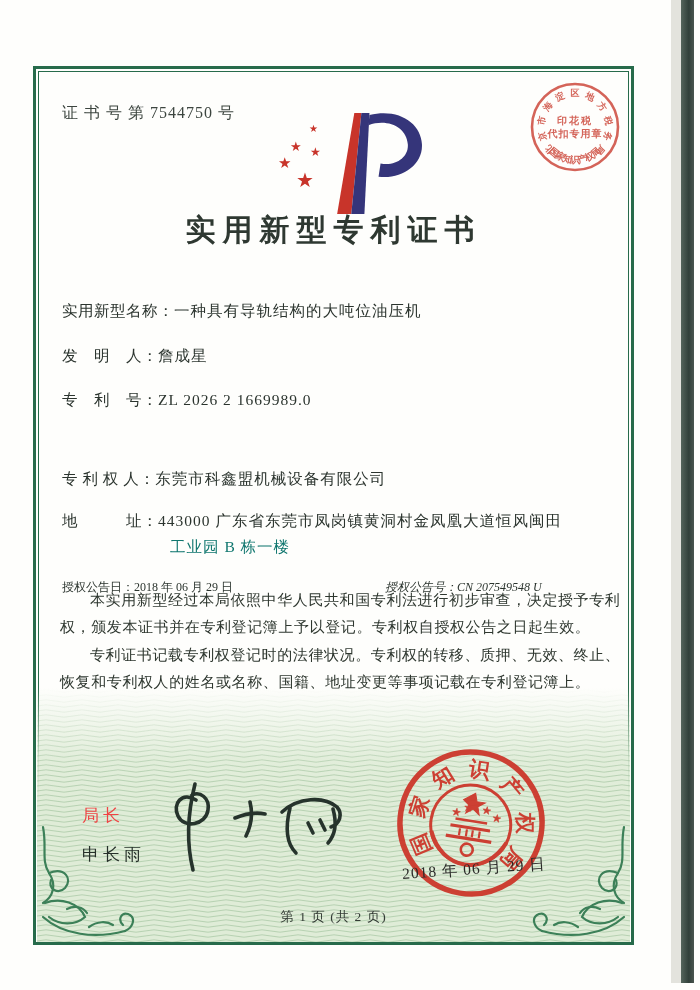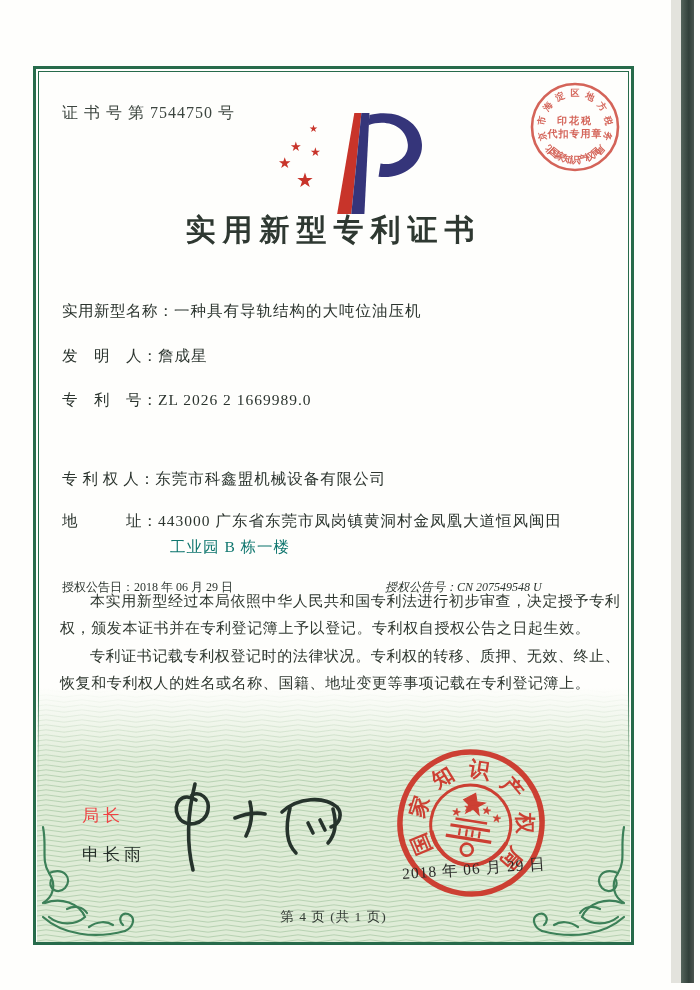--- a/index.html
+++ b/index.html
@@ -42,7 +42,7 @@
 
   .paragraphs { position:absolute; left:60px; top:588px; width:566px; font-size:15px;
     color:#2e372f; line-height:27.4px; letter-spacing:0.6px; }
-  .paragraphs p { text-indent:2em; }
+  .paragraphs p { text-indent:2em;font-family:Liberation Mono, monospace; }
 
   .sig-role { position:absolute; left:82px; top:804px; font-size:17px; color:#ef4444; letter-spacing:4px; }
   .sig-name { position:absolute; left:82px; top:843px; font-size:17px; color:#26302a; letter-spacing:4px; }

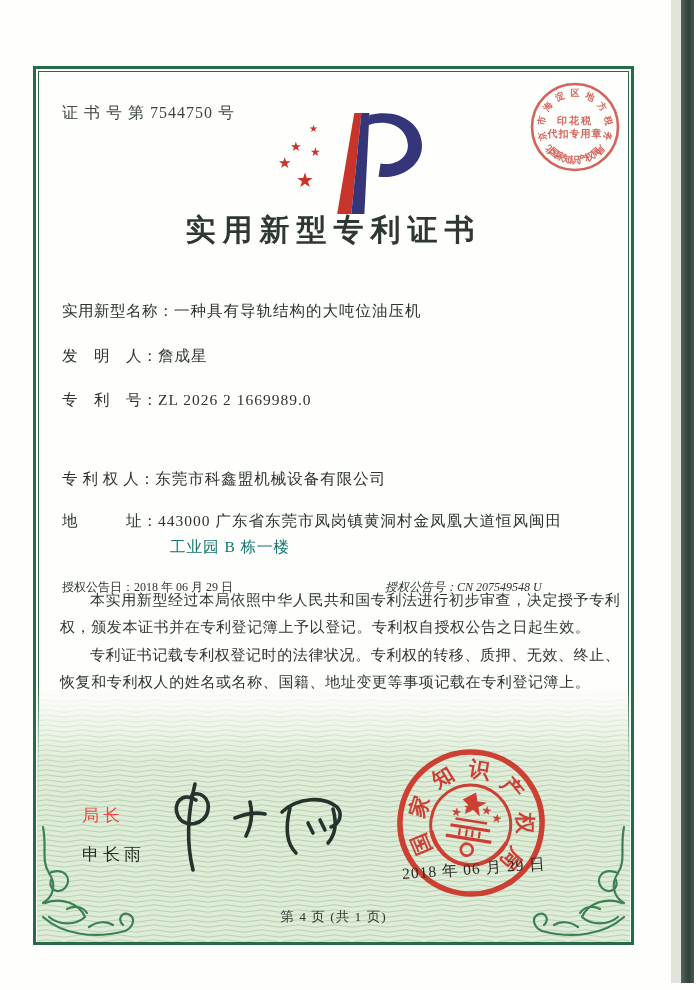--- a/index.html
+++ b/index.html
@@ -219,7 +219,7 @@
   </svg>
   <div class="seal-date">2018 年 06 月 29 日</div>
 
-  <div class="footer">第 4 页 (共 1 页)</div>
+  <div class="footer">第 1 页 (共 2 页)</div>
 
 </div>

-=-=-=-=-

■ **WORK TO BE COMPLETED**
Wherever the line holding "top:588px; width:566px; font-size:15px;" falls in the entries above, copy exactly from it through the line holding "text-indent:2em;font-family:Liberation Mono, monospace;", inclusive, and add nothing.

■ **ANSWER TO THIS PROBLEM**
   .paragraphs { position:absolute; left:60px; top:588px; width:566px; font-size:15px;
     color:#2e372f; line-height:27.4px; letter-spacing:0.6px; }
-  .paragraphs p { text-indent:2em; }
+  .paragraphs p { text-indent:2em;font-family:Liberation Mono, monospace; }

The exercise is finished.